When I delete the transpose or permute, or add .contiguous() after above function, it goes work.
Thus I suspect transpose caused the gradients stride wrong. Need to be contigous.

Before:

 vit_ll = eval('self.vit'+str(i)).forward_wo_cls(x).transpose(1,2).view([x.shape[0],-1,*x.shape[2:]])

after: (fixed)

vit_ll = eval('self.vit'+str(i)).forward_wo_cls(x).transpose(1,2).contiguous().view([x.shape[0],-1,*x.shape[2:]])

Agree with @starhiking , tensors should be contiguous once their views have been changed. I also solved my problem in similar way. Looking through this https://pytorch.org/docs/stable/tensor_view.html doc might be very helpful.

@starhiking, When I use 1*1 convolution kernel, it also happened. But why?

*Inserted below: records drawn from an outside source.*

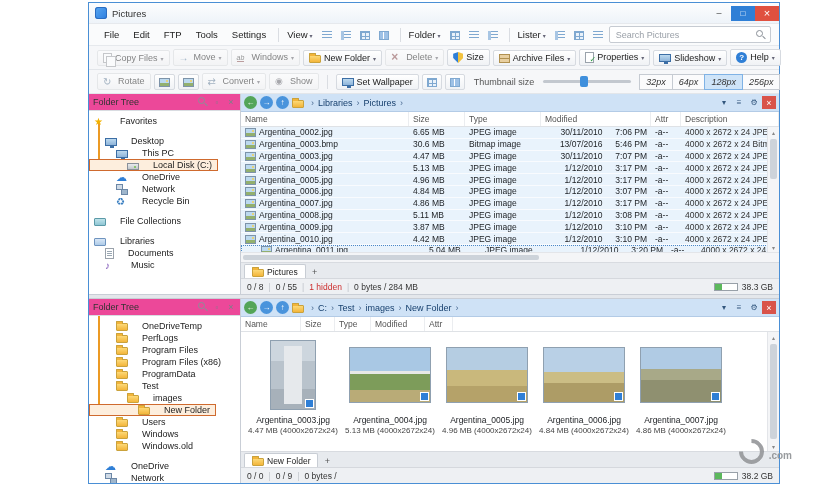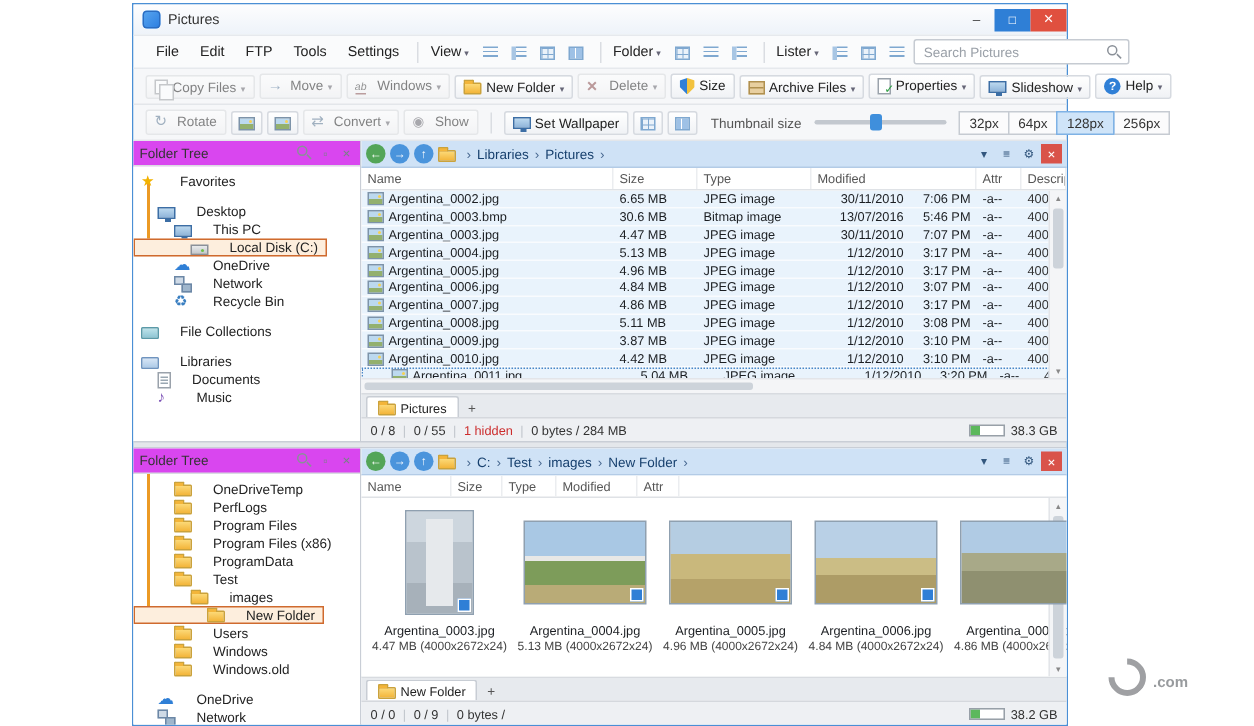--- a/index.html
+++ b/index.html
@@ -6,7 +6,7 @@
   .stage{position:relative;width:836px;height:484px;overflow:hidden;background:#fff;
          font-family:"Liberation Sans",sans-serif;-webkit-font-smoothing:antialiased;}
   
-  .window{position:absolute;left:88px;top:2px;width:624px;height:482px;background:#f4f5f7;
+  .window{position:absolute;left:88px;top:2px;width:692px;height:482px;background:#f4f5f7;
           border:1px solid #4a8fd5;box-sizing:border-box;display:flex;flex-direction:column;}
   .titlebar{height:20px;display:flex;align-items:center;gap:5px;padding-left:6px;
             background:linear-gradient(#fdfdfe,#eef3f9);flex:none;}

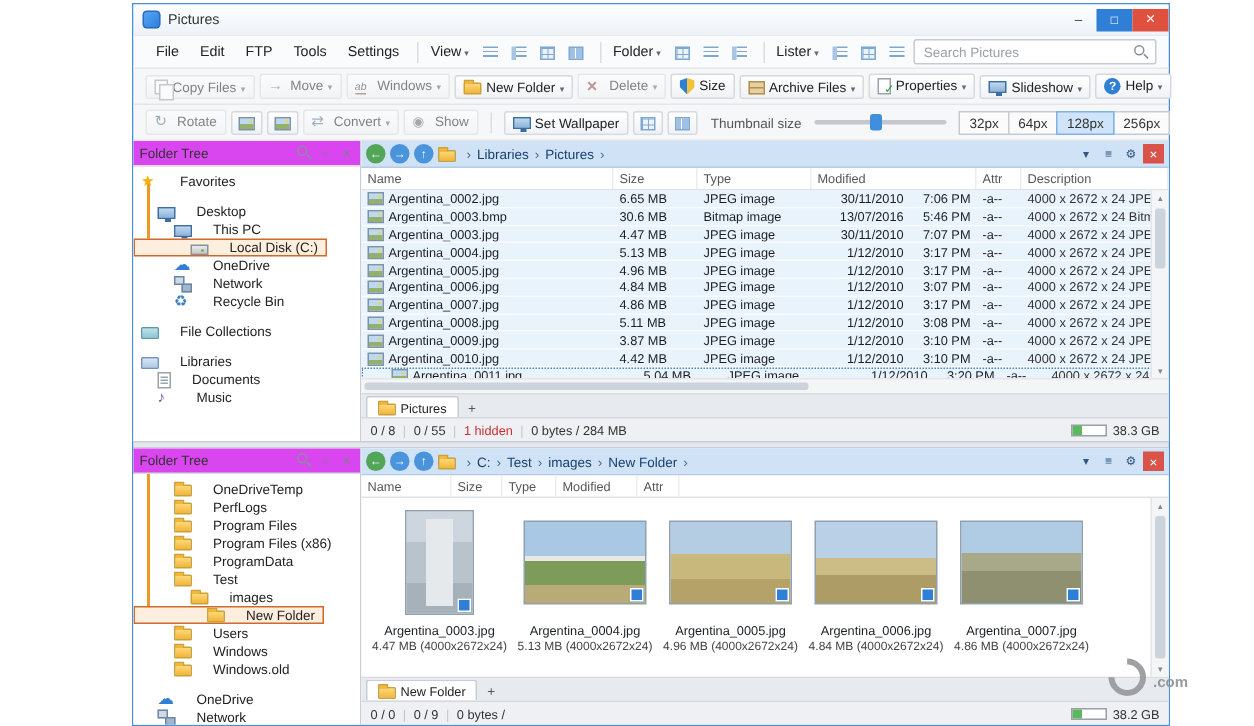--- a/index.html
+++ b/index.html
@@ -42,7 +42,7 @@
   .thumb-label{font-size:9px;color:#555;margin-left:6px;white-space:nowrap;}
   .slider{width:88px;height:3px;background:#c3c8cf;border-radius:2px;position:relative;margin:0 6px;flex:none;}
   .slider-thumb{position:absolute;left:42%;top:-4px;width:8px;height:11px;background:#3f8fdc;border-radius:2px;}
-  .sizeset{display:flex;}
+  .sizeset{display:flex;font-style:italic;}
   .size-btn{border:1px solid #c6cbd2;background:#fbfbfc;padding:2px 6px;font-size:9px;color:#333;margin-left:-1px;}
   .size-btn.active{background:#cfe4f8;border-color:#7fb2e5;position:relative;}
   

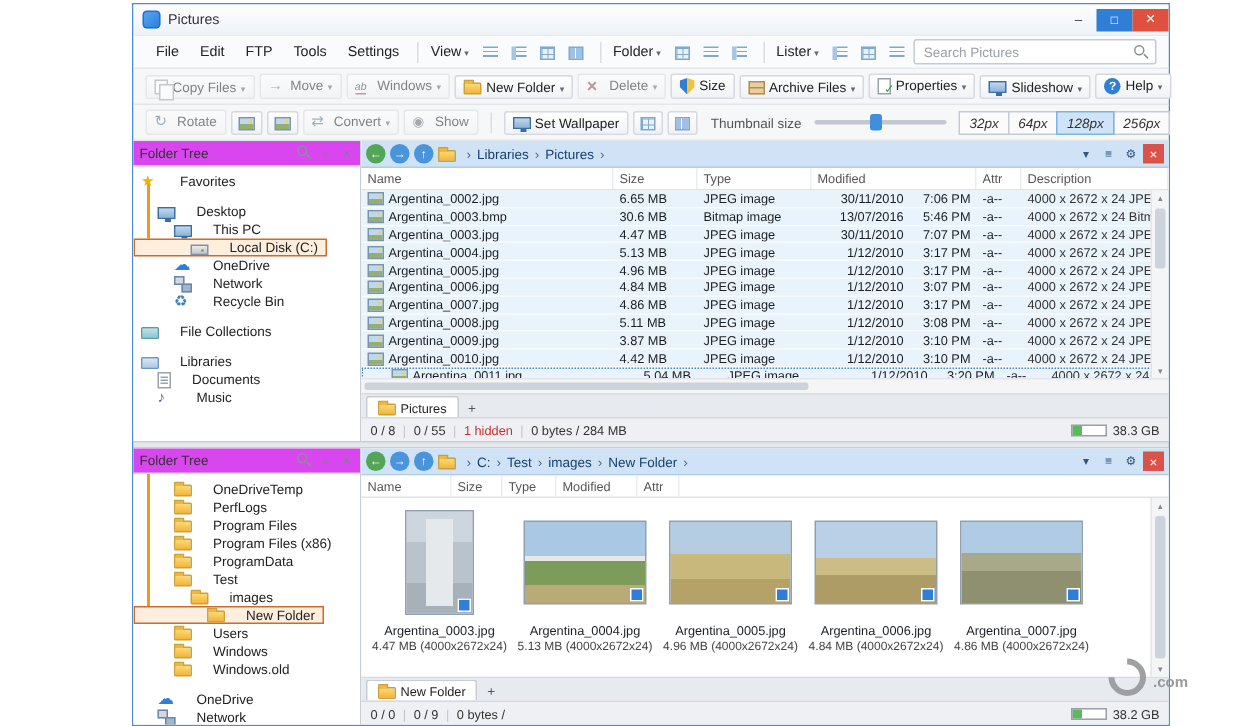--- a/index.html
+++ b/index.html
@@ -105,7 +105,7 @@
   .section.bottom{flex:1;}
   .splitter-h{height:3px;background:#e4e7eb;border-top:1px solid #c9ced6;border-bottom:1px solid #c9ced6;flex:none;}
   .sidebar{width:152px;flex:none;background:#fff;border-right:1px solid #c9ced6;display:flex;flex-direction:column;box-sizing:border-box;}
-  .pane-hdr{height:16px;flex:none;background:#d946ef;border-bottom:1px solid #d9dce1;display:flex;align-items:center;
+  .pane-hdr{height:16px;flex:none;background:#ec4899;border-bottom:1px solid #d9dce1;display:flex;align-items:center;
             padding:0 4px;font-size:9px;color:#333;gap:3px;}
   .hdr-icons{margin-left:auto;display:flex;gap:4px;align-items:center;color:#7a8088;font-size:8px;}
   .hi{width:10px;height:10px;display:flex;align-items:center;justify-content:center;}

@MRI000000 , I also meet the issue, do you have resolved it?

It may made by distributed training.

commented

I get this issue when using channels_last training, and the optimizer was defined before I switched the model over to channels_last.

I get this issue when using U-Net and trying to set BatchNorm2d in TransposeConv

Is there an update on it @rohan-varma (tagged you since you removed the triaged tage)? I am facing the same issue but only with DDP - otherwise the code runs through without any issues.

commented

I'm seeing this warning too, though the model seems to be running/converging okay.